Exponential Smoothing Method for Moving Average in Excel
The moving average is an excellent method for smoothing data. However, its main drawback is that each value in the original data set is given equal weight. For example, in a six-week moving average, each week's value is assigned a weight of 1/6. For some statistical data, more recent values are often more relevant, and thus should be given more weight. Exponential smoothing addresses this issue by assigning greater weight to the most recent data. This resolves the statistical problem.
Formula for Calculating Exponential Smoothing in Excel
Below is an image showing a report of demand for a specific product over 26 weeks. The "Demand" column contains information on the quantity of the product sold. In the "Forecast" column, the formula used is:
=(B2*$G$1)+(D2*(1-$G$1))
In the "Moving Average" column, the forecasted demand is determined using the traditional moving average calculation over a 6-week period:
=IF(ROW()<8,NA(),AVERAGE(OFFSET(B2,-6,0,6,1)))
In the last column, using the formula described above, the exponential smoothing method is applied, where the most recent weeks' values are given more weight than the previous ones.
The "Alpha" coefficient is entered in cell G1, representing the weight assigned to the most recent data. In this example, it is set to 30%. The remaining 70% of the weight is distributed among the other data. For instance, the second most recent value (from right to left) is assigned 30% of the remaining 70% weight – or 21%, the third value receives 30% of the remaining 70% – or 14.7%, and so on.
Exponential Smoothing Graph
Below is an image of the demand graph, showing the moving average and the forecast using the exponential smoothing method, which is based on the original values:
Download the Example of Exponential Smoothing Method for Moving Average in Excel
Notice that the forecast using exponential smoothing responds more actively to changes in demand than the moving average line.

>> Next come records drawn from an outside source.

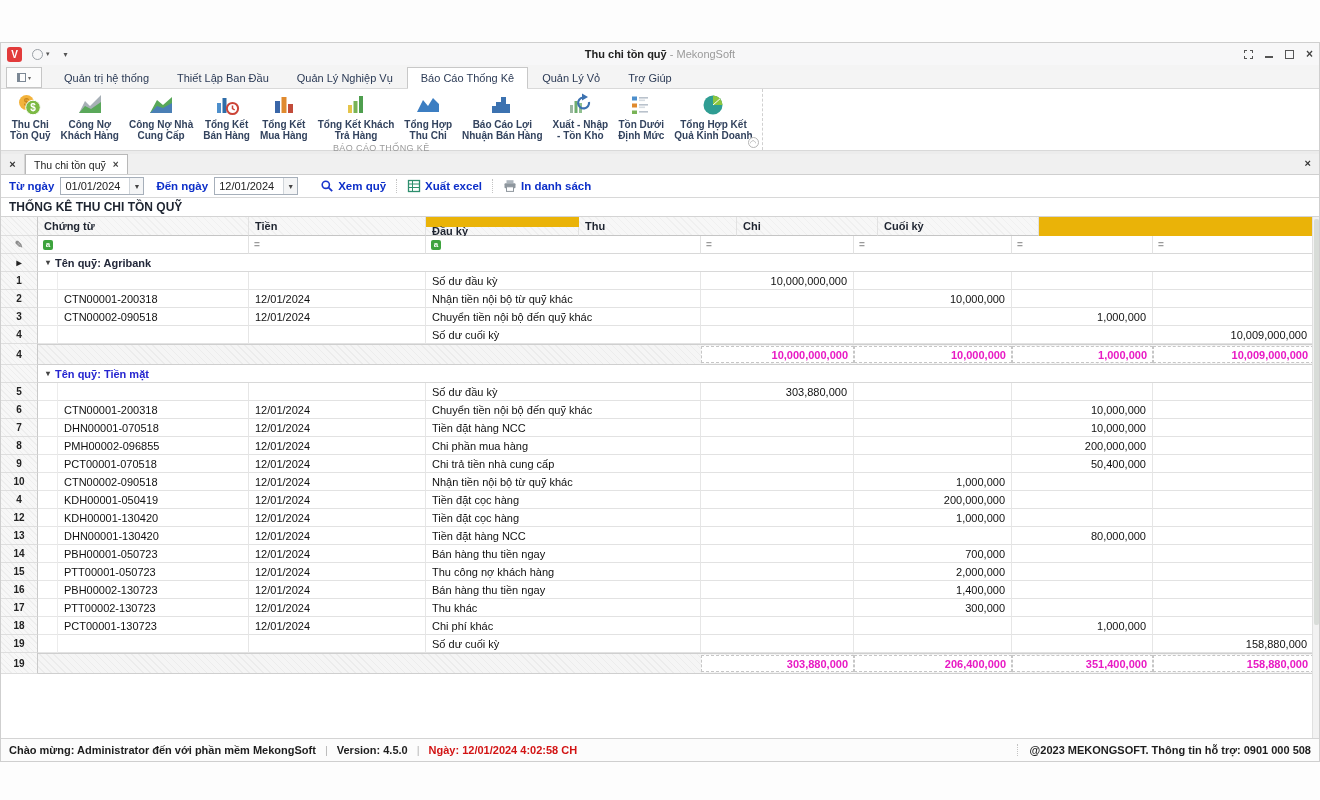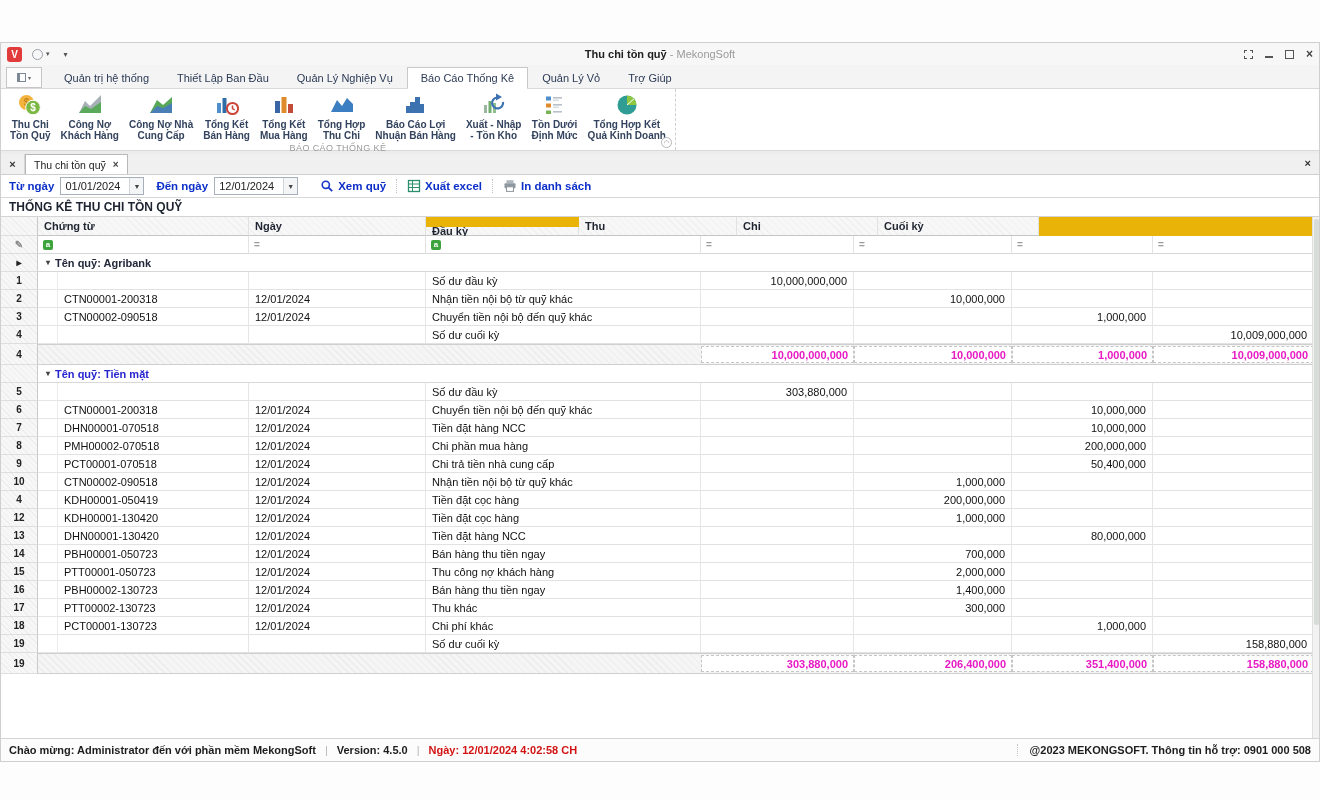--- a/index.html
+++ b/index.html
@@ -250,6 +250,17 @@
             <div class="ritem">
               <div class="ric">
                 <svg viewBox="0 0 26 26">
+                  <rect x="5" y="13" width="4" height="8" fill="#e5c44a"></rect>
+                  <rect x="10.5" y="9" width="4" height="12" fill="#79b356"></rect>
+                  <rect x="16" y="4" width="4" height="17" fill="#4e9e4e"></rect>
+                </svg>
+              </div>
+              <div class="rlb">Tổng Kết Khách
+Trả Hàng</div>
+            </div>
+            <div class="ritem">
+              <div class="ric">
+                <svg viewBox="0 0 26 26">
                   <path d="M2 20 L8 8 L13 14 L18 6 L24 12 L24 20 Z" fill="#3c7ec2"></path>
                 </svg>
               </div>

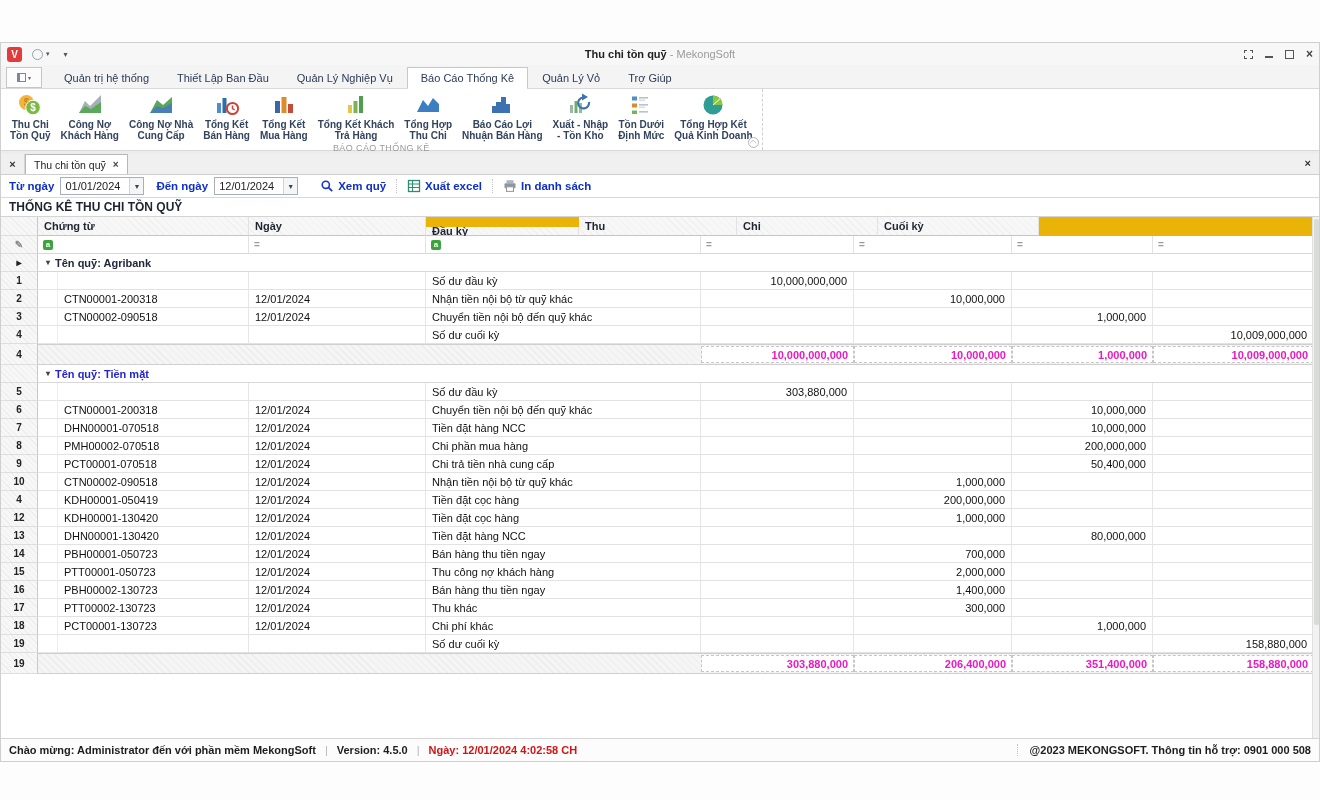--- a/index.html
+++ b/index.html
@@ -387,7 +387,7 @@
           <div class="g-row g-head">
             <div class="ind"></div>
             <div class="hcell" style="flex: 0 0 211px;">Chứng từ</div>
-            <div class="hcell" style="flex: 0 0 177px;">Ngày</div>
+            <div class="hcell" style="flex: 0 0 177px;">Tiền</div>
             <div class="hcell" style="flex: 0 0 153px; margin-top: 10px;">Đầu kỳ</div>
             <div class="hcell" style="flex: 0 0 158px;">Thu</div>
             <div class="hcell" style="flex: 0 0 141px;">Chi</div>

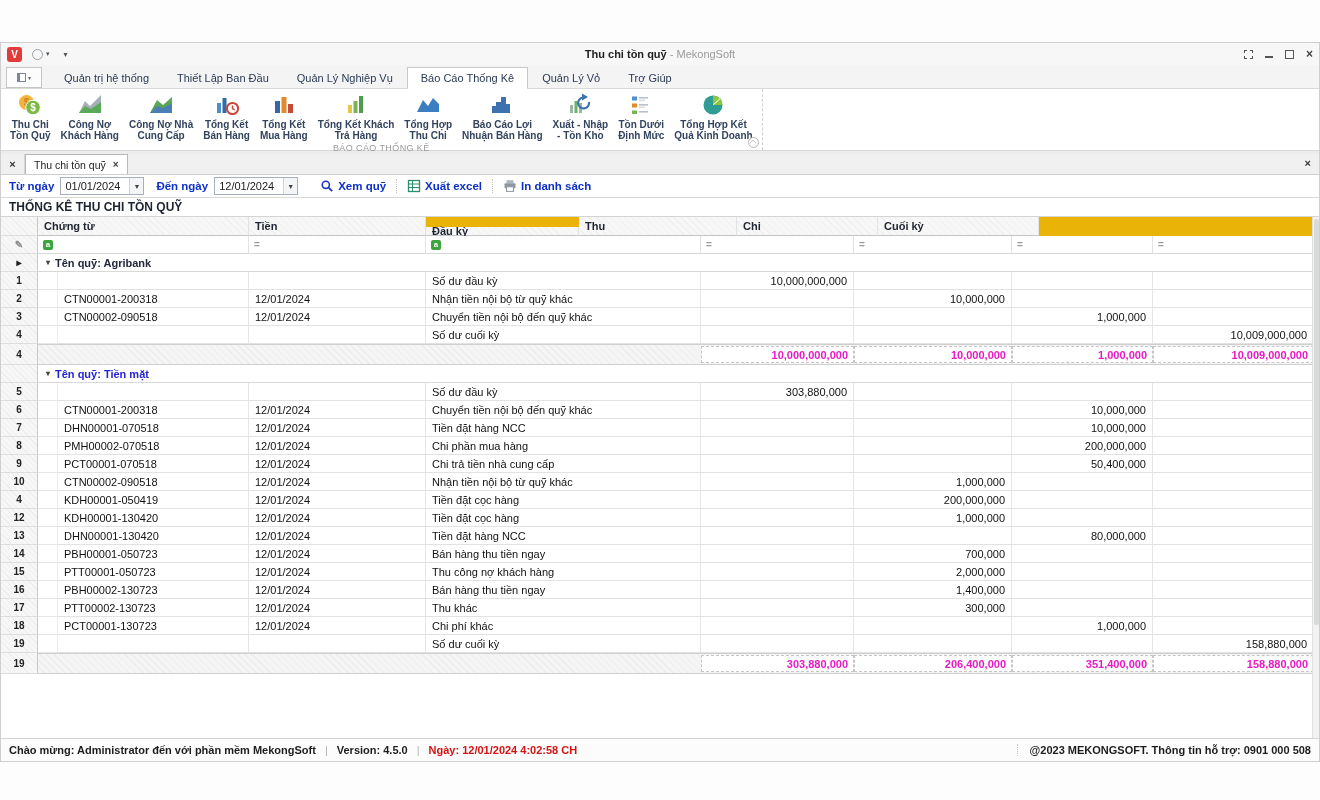--- a/index.html
+++ b/index.html
@@ -523,7 +523,7 @@
           <div class="g-row g-data">
             <div class="ind">8</div>
             <div class="gi"></div>
-            <div class="dcell" style="flex: 0 0 191px;">PMH00002-070518</div>
+            <div class="dcell" style="flex: 0 0 191px;">PMH00002-096855</div>
             <div class="dcell" style="flex: 0 0 177px;">12/01/2024</div>
             <div class="dcell" style="flex: 0 0 275px;">Chi phần mua hàng</div>
             <div class="dcell num" style="flex: 0 0 153px;"></div>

The data for the previous weeks are multiplied by the alpha coefficient, and the result is added to the remaining percentage weight multiplied by the previous forecasted value.
See also: Data Smoothing Formula Using the Moving Average Method in Excel
The older the demand data, the less influence it has on the forecast calculated using the exponential smoothing method. In other words, demand data from the last week is more important than data from the previous week.